There is an optimism so fundamental to life that we hardly notice its
presence, an optimism of essentials: We hoard and we plan and we
muddle on regardless of a world that gives us little reassurance about
our future. Our world is constructed of ephemera -- technology and
entertainment and celebrities -- that we know will come and go. And
often it feels full of dreadful omens. But before the mind darkens
contemplating that glass -- half full, or half empty? -- the body
thirsts, simply, essentially. So the glass and the water precede the
philosophical messiness of the human condition. And it is comforting,
and chastening, from time to time, to work backward, from the
anxieties and ambiguous portents of daily life to the basics. What is
essential? What will remain essential in . . . oh, let us say 15
years?
Outlook has put this question to six diverse writers. Our choices
reflect, of course, our own most basic bias toward the essentials of
life. We assume that a decade and a half from now we will still be
essentially what we are today: mortal beings who struggle in the world
to raise families, stay healthy, satisfy curiosity, amuse ourselves
and leave behind us a record of who and what we were during our
allotted time on the planet.
It's never easy to answer this kind of question, which demands equal
parts contemplation and speculation. And the question itself -- what
is essential? -- is ultimately an elegant rephrasing of the most basic
question we face: What is the meaning of our lives? But we ask it now
because we are at a moment in American history that is filled with
anxiety, and nothing allays fear like getting back to basics.

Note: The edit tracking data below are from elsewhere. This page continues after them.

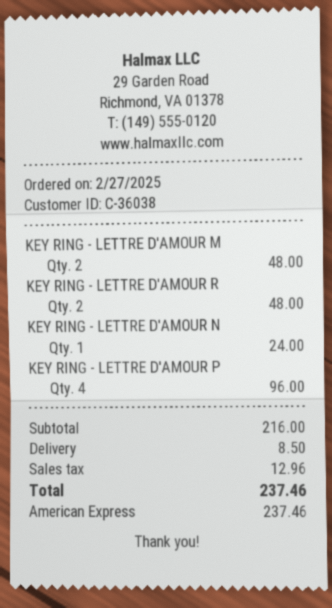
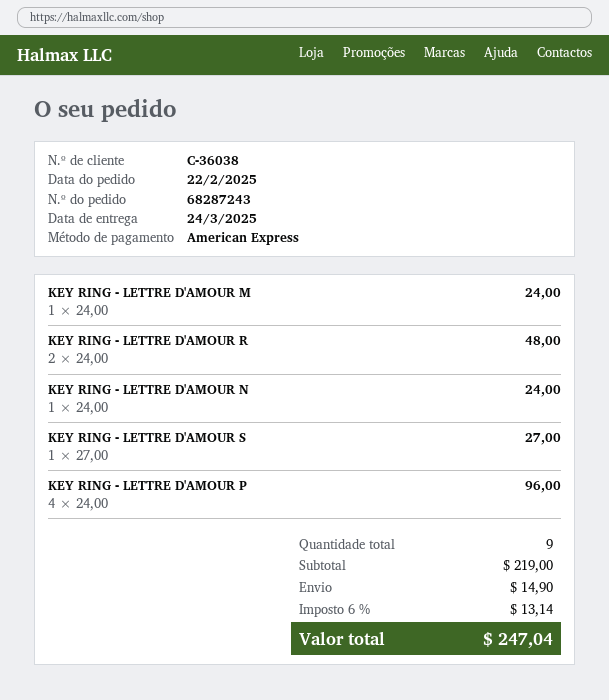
order date: 2025-02-27 -> 2025-02-22
KEY RING - LETTRE D'AMOUR M: 2 for 48.00 -> 1 for 24.00
KEY RING - LETTRE D'AMOUR S: none -> 1 for 27.00
subtotal: 216.00 -> 219.00
shipping: 8.50 -> 14.90
tax: 12.96 -> 13.14
total: 237.46 -> 247.04

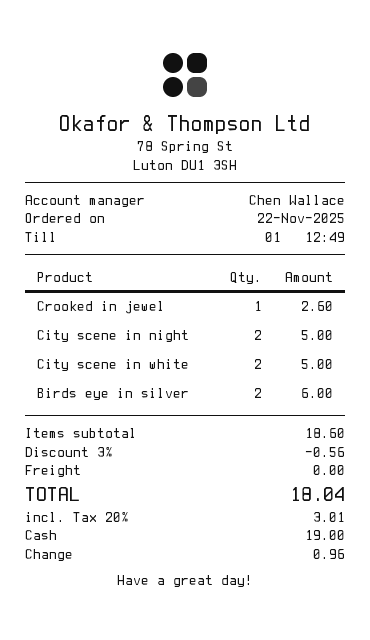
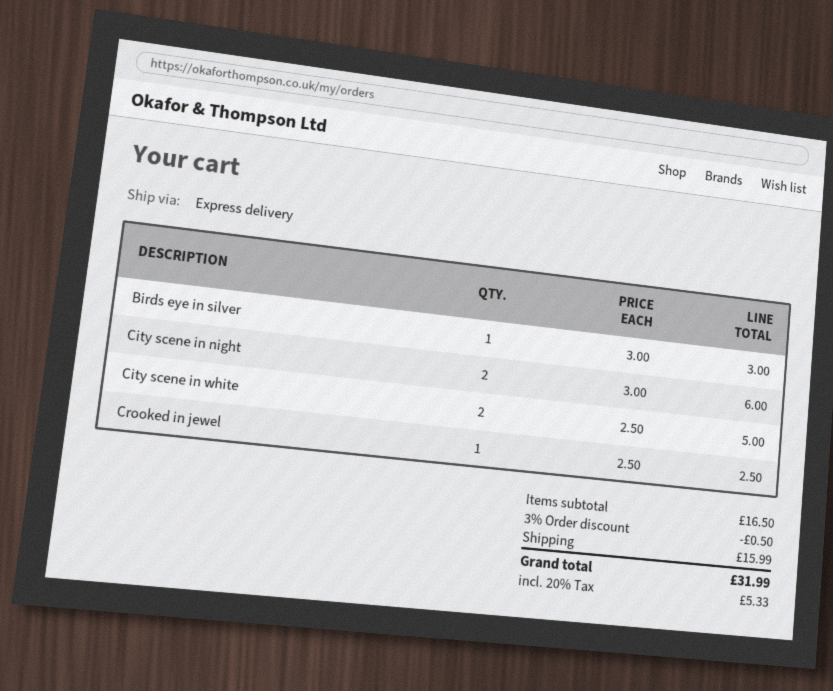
Crooked in jewel: 1 for 2.60 -> 1 for 2.50
City scene in night: 2 for 5.00 -> 2 for 6.00
Birds eye in silver: 2 for 6.00 -> 1 for 3.00
subtotal: 18.60 -> 16.50
discount: 3% = 0.56 -> 3% = 0.50
shipping: 0.00 -> 15.99
tax: 20% = 3.01 -> 20% = 5.33
total: 18.04 -> 31.99

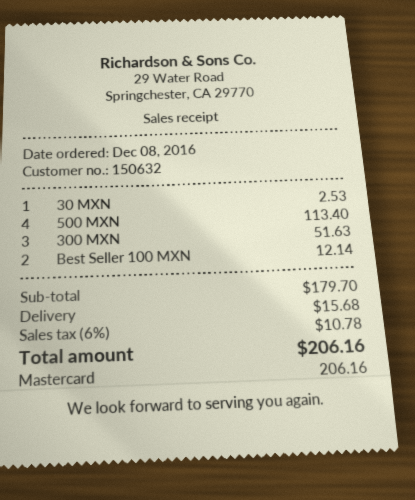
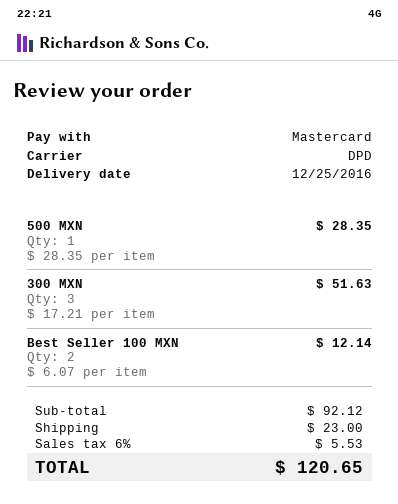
30 MXN: 1 for 2.53 -> none
500 MXN: 4 for 113.40 -> 1 for 28.35
subtotal: 179.70 -> 92.12
shipping: 15.68 -> 23.00
tax: 6% = 10.78 -> 6% = 5.53
total: 206.16 -> 120.65

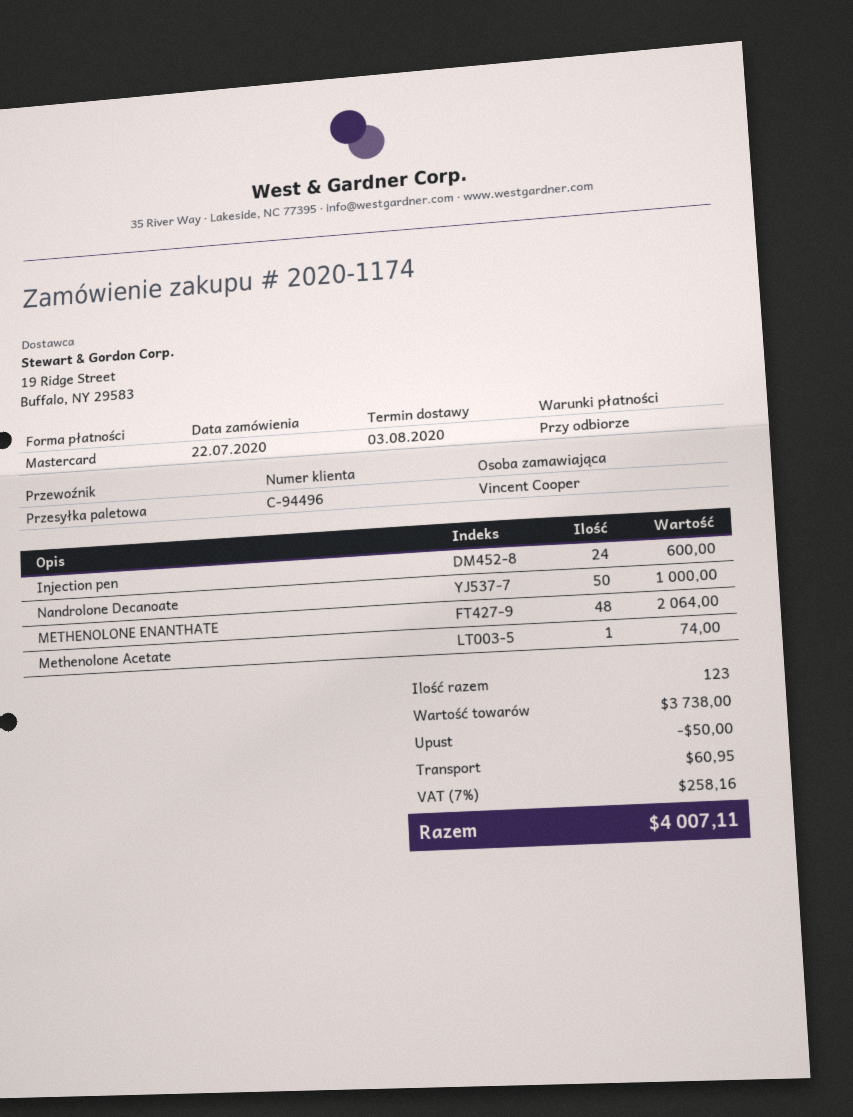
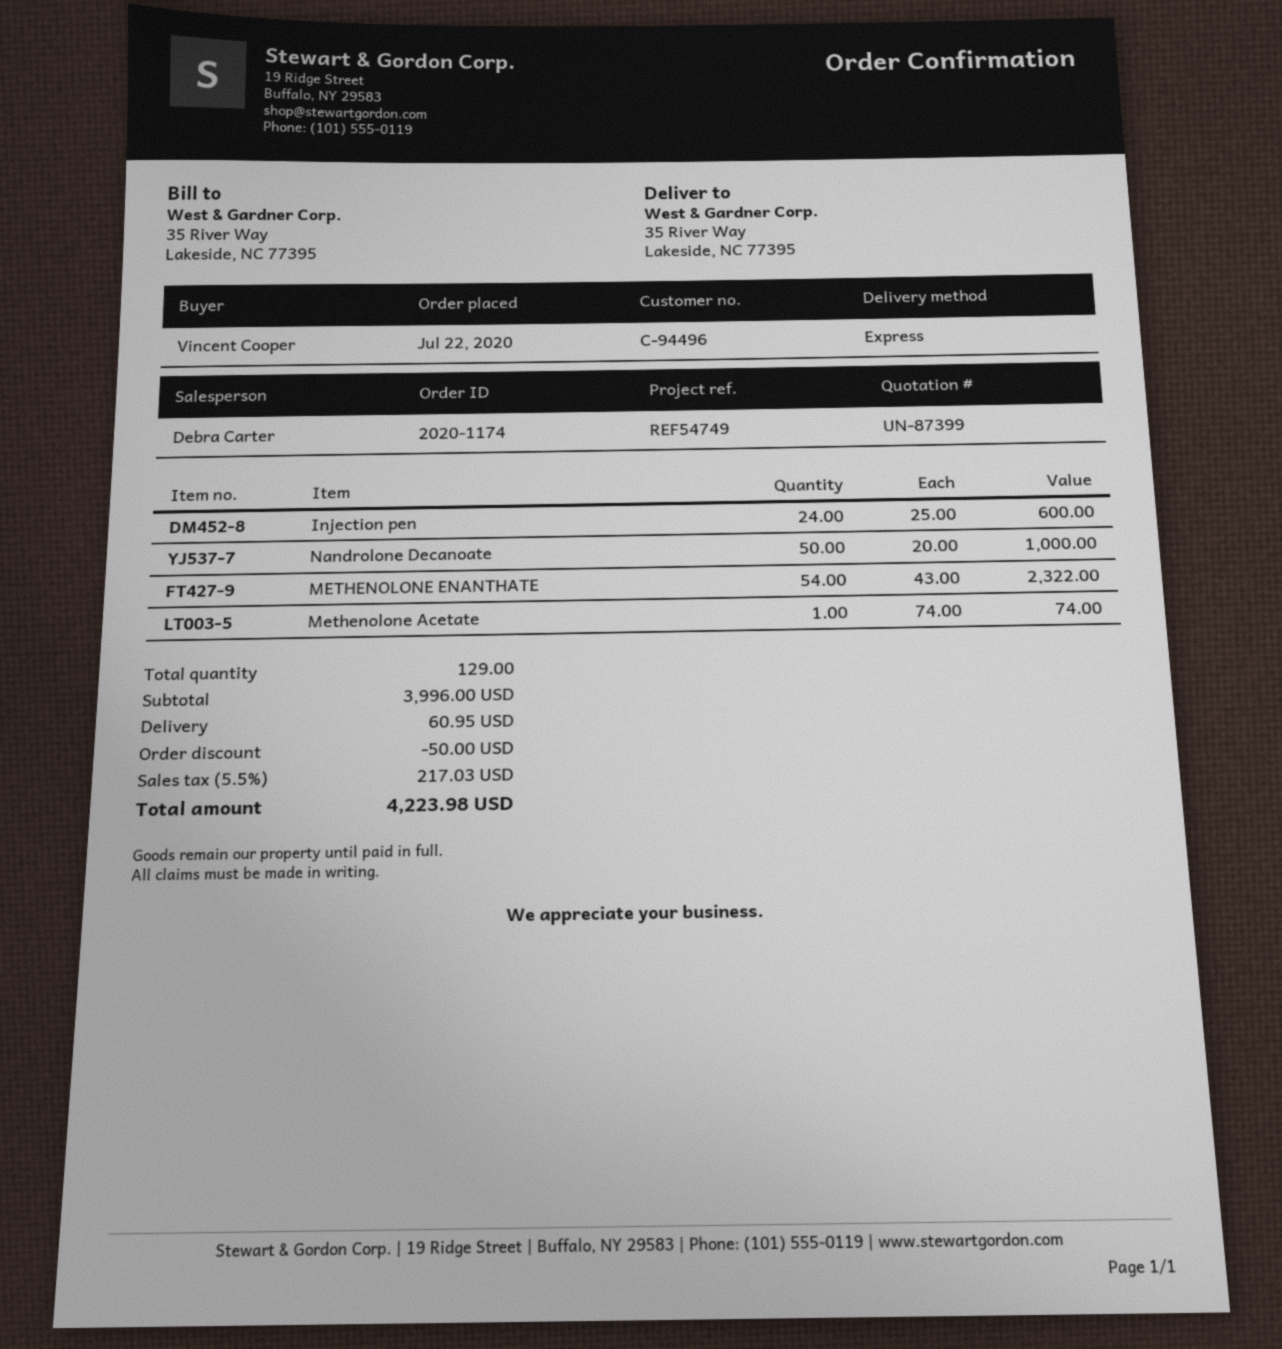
shipping method: pallet freight -> express
METHENOLONE ENANTHATE: 48 for 2064.00 -> 54 for 2322.00
total quantity: 123 -> 129
subtotal: 3738.00 -> 3996.00
tax: 7% = 258.16 -> 5.5% = 217.03
total: 4007.11 -> 4223.98

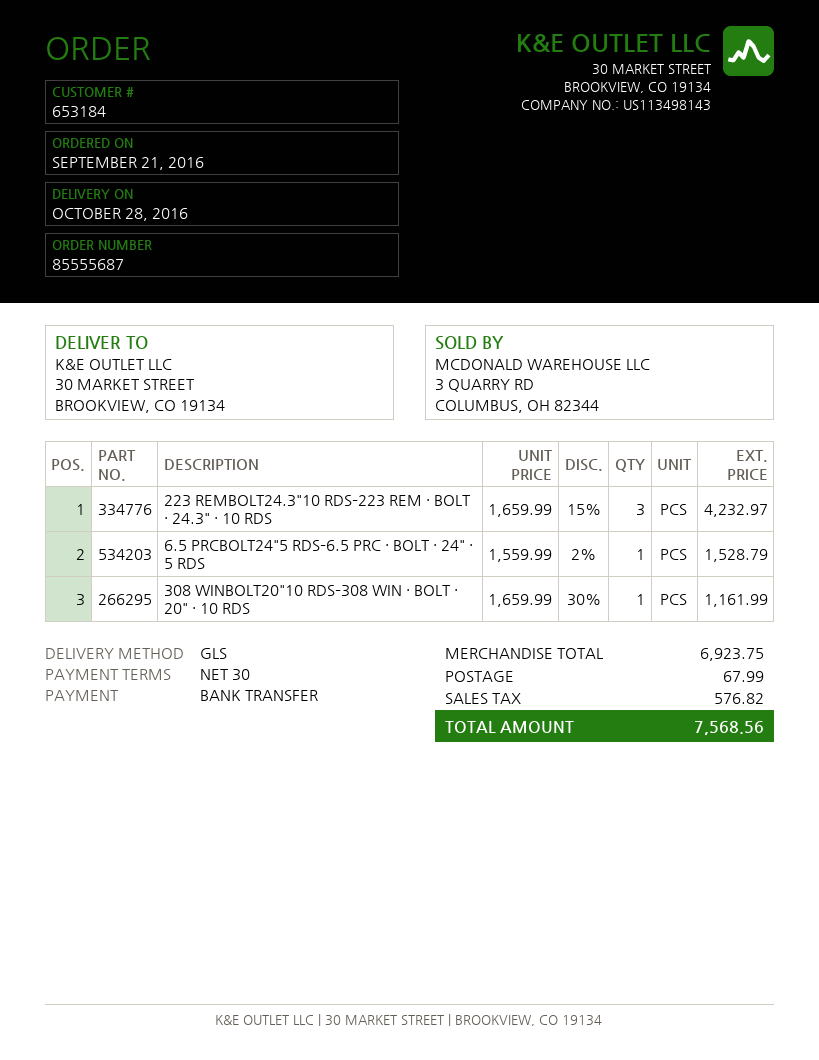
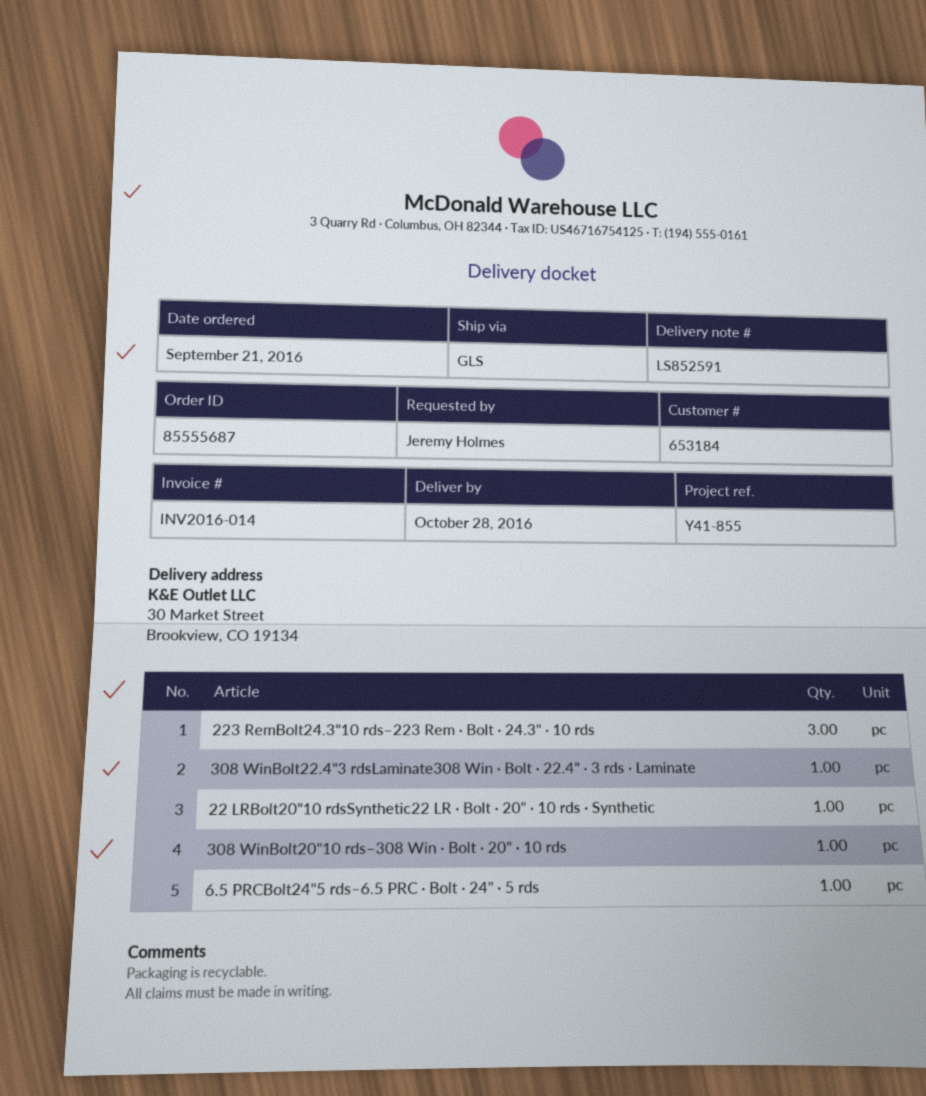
308 WinBolt22.4"3 rdsLaminate308 Win · Bolt · 22.4" · 3 rds · Laminate: none -> 1
22 LRBolt20"10 rdsSynthetic22 LR · Bolt · 20" · 10 rds · Synthetic: none -> 1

Fifteen years ago, when laptops and portable phones were rare and
unwieldy luxuries, not essentials, we saw the Cold War come to an end.
Four years ago, at the end of a summer troubled by missing interns and
marauding sharks, we saw the post-Cold War idyll shattered by
terrorism. One of the things that went up in smoke that day was a
crude kind of futurism -- fantasies of a technological golden age,
theories of rapid new human evolution. Today, the language of the
future has a dark edge to it. We live in a time not just of known
unknowns, but unknown unknowns, Secretary of Defense Donald Rumsfeld
has said, none too reassuringly.
Remember the Long Boom? The theory put forth in the late 1990s that
our big worry was no worries? That prosperity and technology and the
end of the Cold War meant years, decades even, of troublesome peace
and stability? Remember the end of history, Francis Fukuyama's hailing
of a new post-ideological age, without the grand historical
confrontations of the Cold War? Alluring ideas are not necessarily
essential ones. But new ideas replace them, and some of them may prove
more lasting.
In producing the pages you see here, we have chosen a span of 15 years
to make it manageable. Except for the very aged, who may be excused
for worrying less about a time they will not see, we can all make out,
if somewhat dimly, the year 2020 on the horizon.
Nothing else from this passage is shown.